Я рад, что Валлония — часть моей страны. Я хочу купить все дворцы и усадьбы Кондроза. Я рад тому, что меня ждут забытые уголки Фаменн и Арденн. Зимой я с удовольствием пью пекет (местную можжевеловку) и c аппетитом ем потэ (бобы с копченым салом и картофелем). Свою любовь к Боринажу я уже запечатлел в сборнике стихов. Не менее велика моя любовь к селам и домам из природного серого камня в Намюре, Люксембурге или Льеже. Ах, в валлонском Брабанте полно тех, кто сбежал из Брюсселя, а «Черная земля» соперничает с худшими образцами того, что втоптала в землю промышленная Англия. Но помимо этого Валлония реже населена, бережнее застроена: должен признать, что валлоны, несмотря на беспечное бельгийское строительство, с большей любовью и пиететом обращались со своей землей, чем фламандцы со своей.
И последнее. Несмотря на ощутимые недуги индустриальной Валлонии, «коричневая чума» никогда не имела в ней таких шансов на успех, как в благоустроенной Фландрии. Настало время нам, фламандцам, идти в ученье к валлонам.
Последние бельгийцы
[48]
В городке Эйпен на площади Вертплац стоит памятник, единственный в своем роде в Бельгии. Он установлен в честь граждан Эйпена и окрестностей, погибших во Франко-прусской войне 1870— 1871 годов. В то время не было ни одного бельгийского добровольца, ушедшего воевать за рубеж. Эйпен тогда не входил в состав Бельгии. Из Эйпена, Мальмеди и Сен-Вита можно было проехать 1200 километров на восток и не наткнуться ни на одну таможню, до самого Кёнигсберга кругом была одна только Германия. Сейчас Кёнигсберг называется Калининград и находится в той же стране, что и восточноазиатский город Владивосток.
Эйпен, Мальмеди и Сен-Вит входили в состав империи, протянувшейся от Меца в Лотарингии и Шлетштадта (теперь Селестá) в Эльзасе до городов Мемель и Хадерслебен — теперь соответственно Клайпеда в возрожденной Литовской Республике и Хадерслев в Дании.
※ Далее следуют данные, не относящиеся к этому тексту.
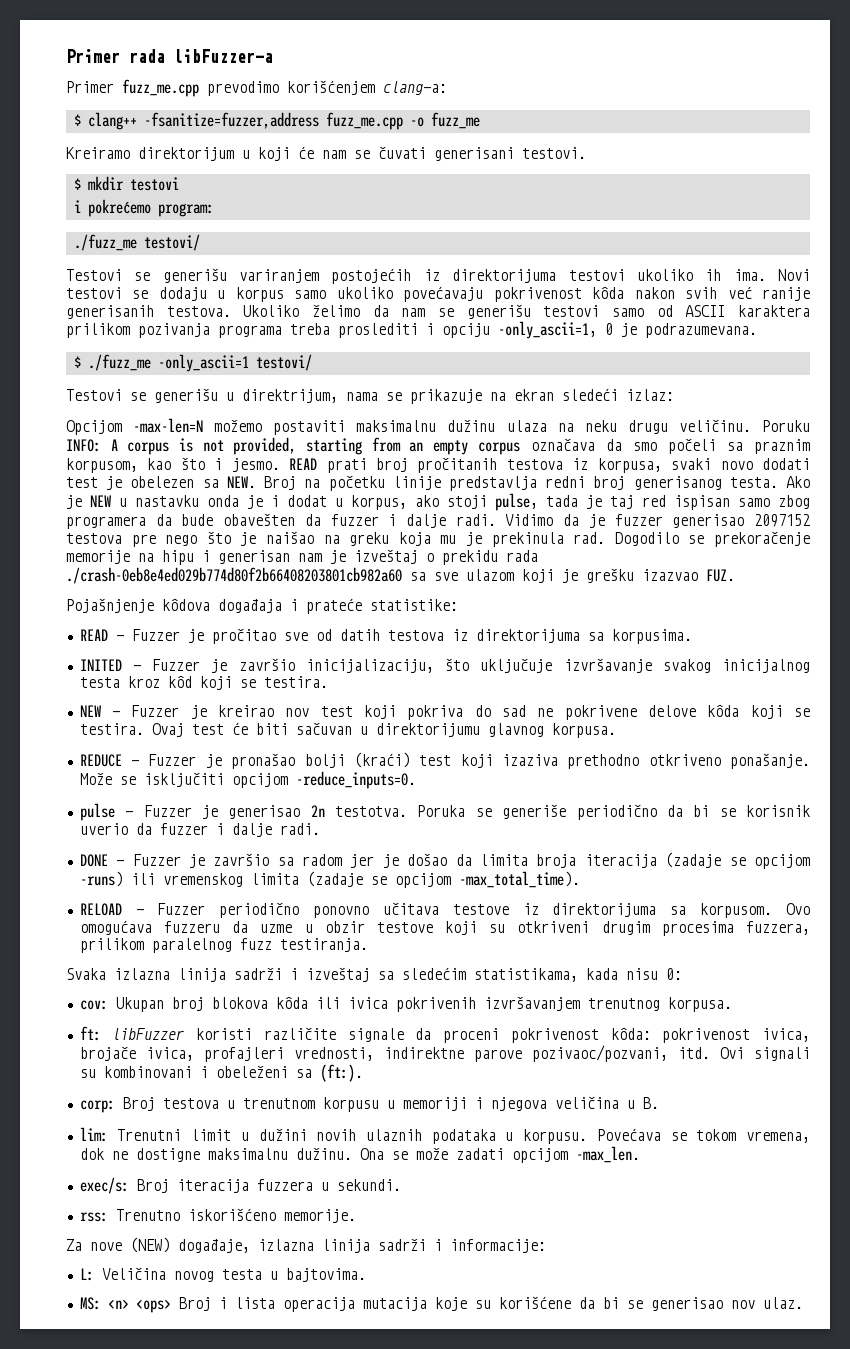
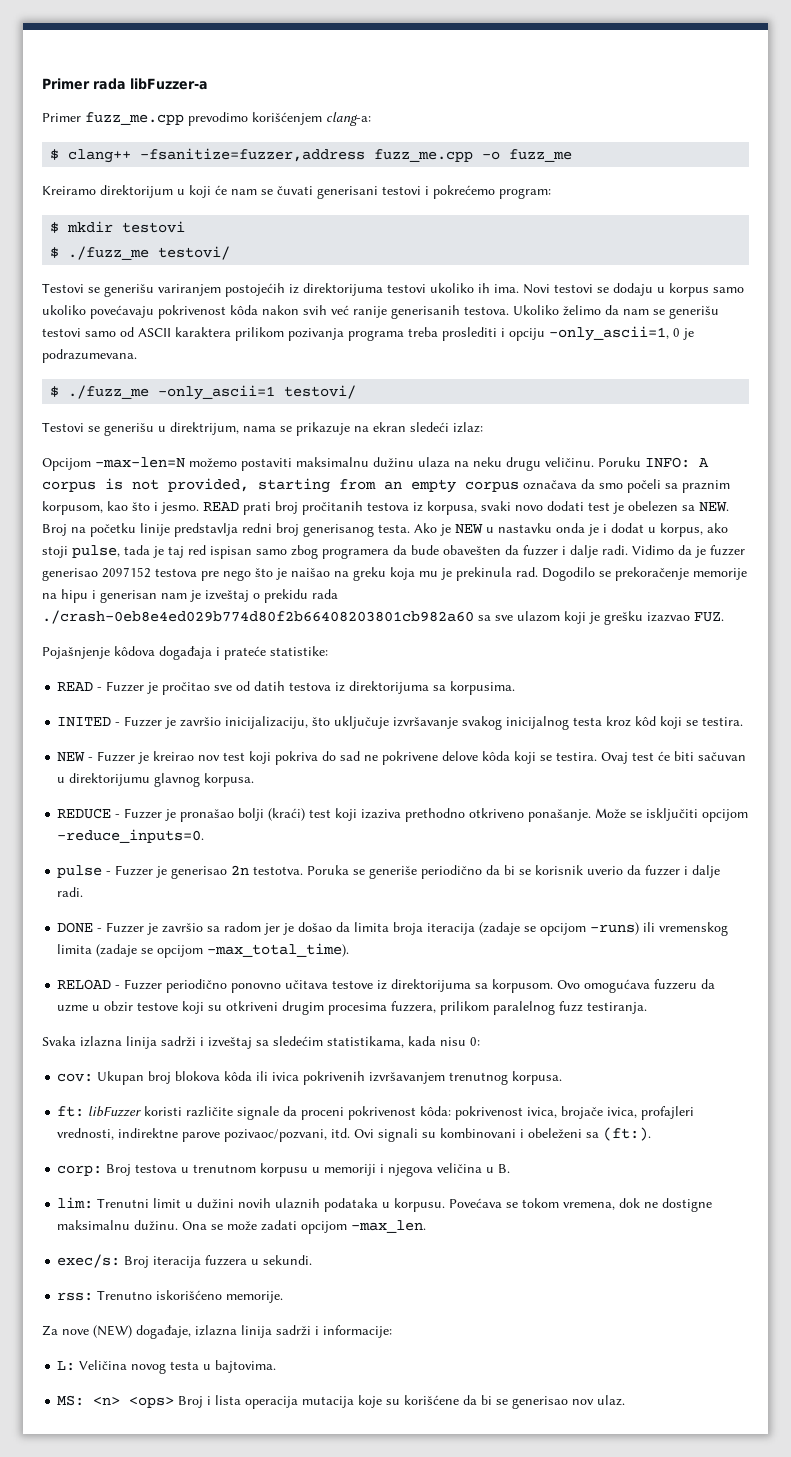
[522,147,586,159] testovi. -> [382,185,551,199] testovi i pokrećemo program:
[73,199,214,217] i pokrećemo program: // -> [50,247,60,258] $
Von der Maas bis an die Memel, von der Etsch bis an den Belt («От Мааса до Мемеля, от Эча [Адидже] до [Малого] Бельта», — пели немцы в те времена, когда мои отец и мать родились на свет. Это строка из тогдашнего германского гимна «Дойчланд юбер аллес».
В 1918 году этот участок земли оказался в невзрачном двуязычном королевстве у Северного моря; в новом отечестве он назывался Восточными или, на французском, «выкупленными» кантонами (les cantons rédimés). С тех пор Германия потеряла третью часть территории, была разорвана на куски, оказалась внутри двух враждующих блоков, а затем, когда никто этого не ожидал и не надеялся на это, молниеносно воссоединилась. Она заплатила высокую цену на свою сатанинскую власть и за две мировые войны, начавшиеся на ее земле.
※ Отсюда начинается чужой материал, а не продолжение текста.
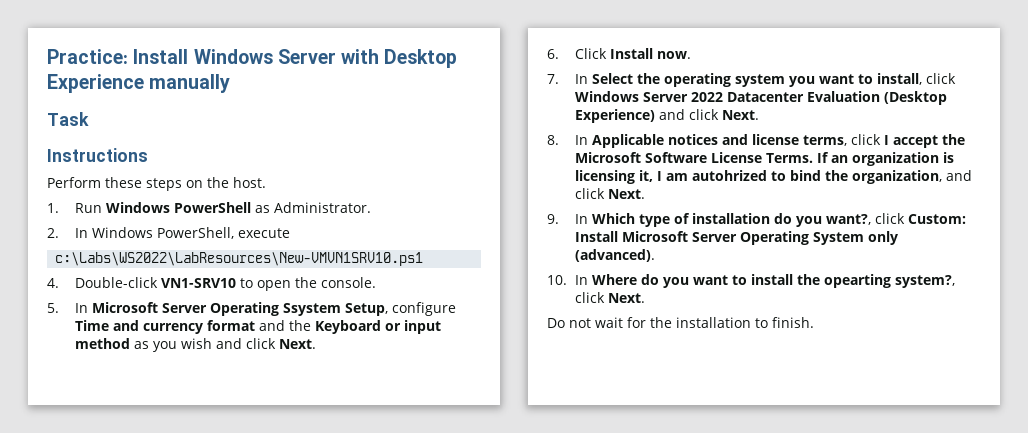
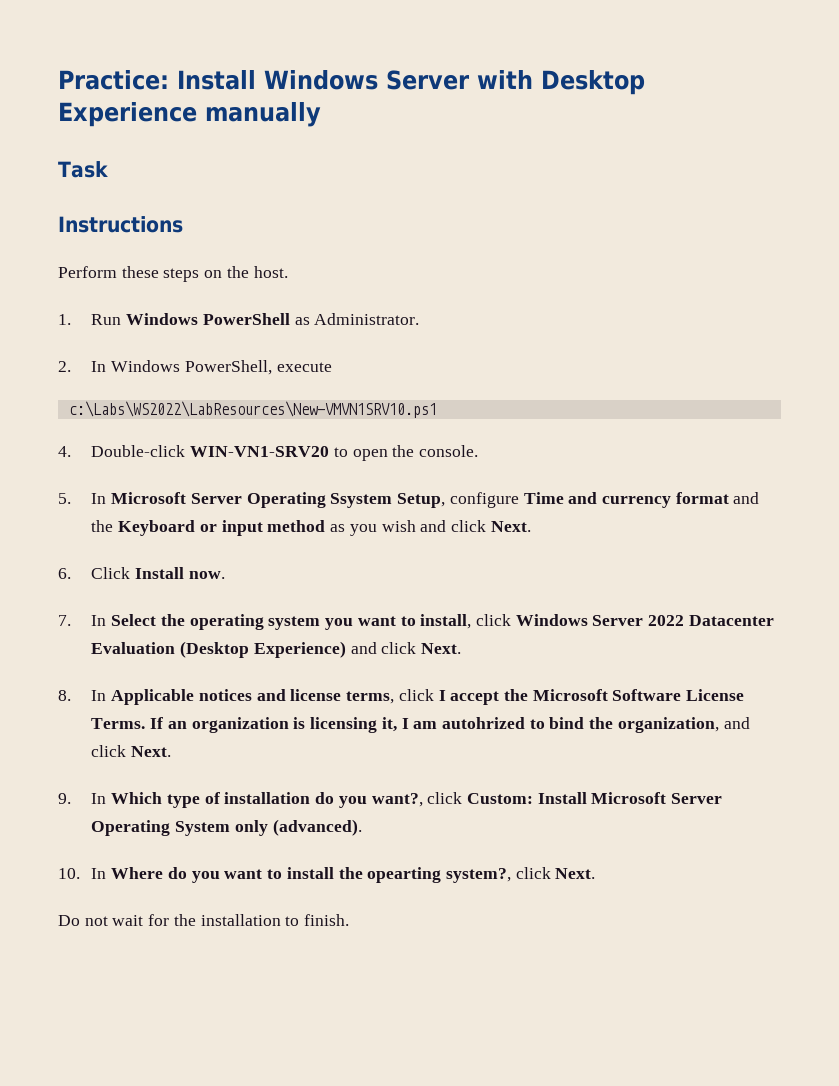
[160,278,236,288] VN1-SRV10 -> [190,446,330,457] WIN-VN1-SRV20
В 1940 году Гитлер присоединил Восточные кантоны к Третьему рейху. В 1945 году они снова стали частью Бельгии. Таковой они остаются и поныне на радость местному населению. Даже объединенная Германия манит все меньше.
Однако Восточные кантоны были включены в состав Бельгии против их воли. Только в валлонскоговорящем Мальмеди и ближайшем к нему районе, так называемой Прусской Валлонии, население не хотело оставаться в Пруссии, особенно после объединения и попыток германизации. Официальным языком всего Рейха был немецкий. Французский был запрещен в 1877 году даже в начальной школе, священникам запрещалось проповедовать на этом языке. Они перешли на валлонский.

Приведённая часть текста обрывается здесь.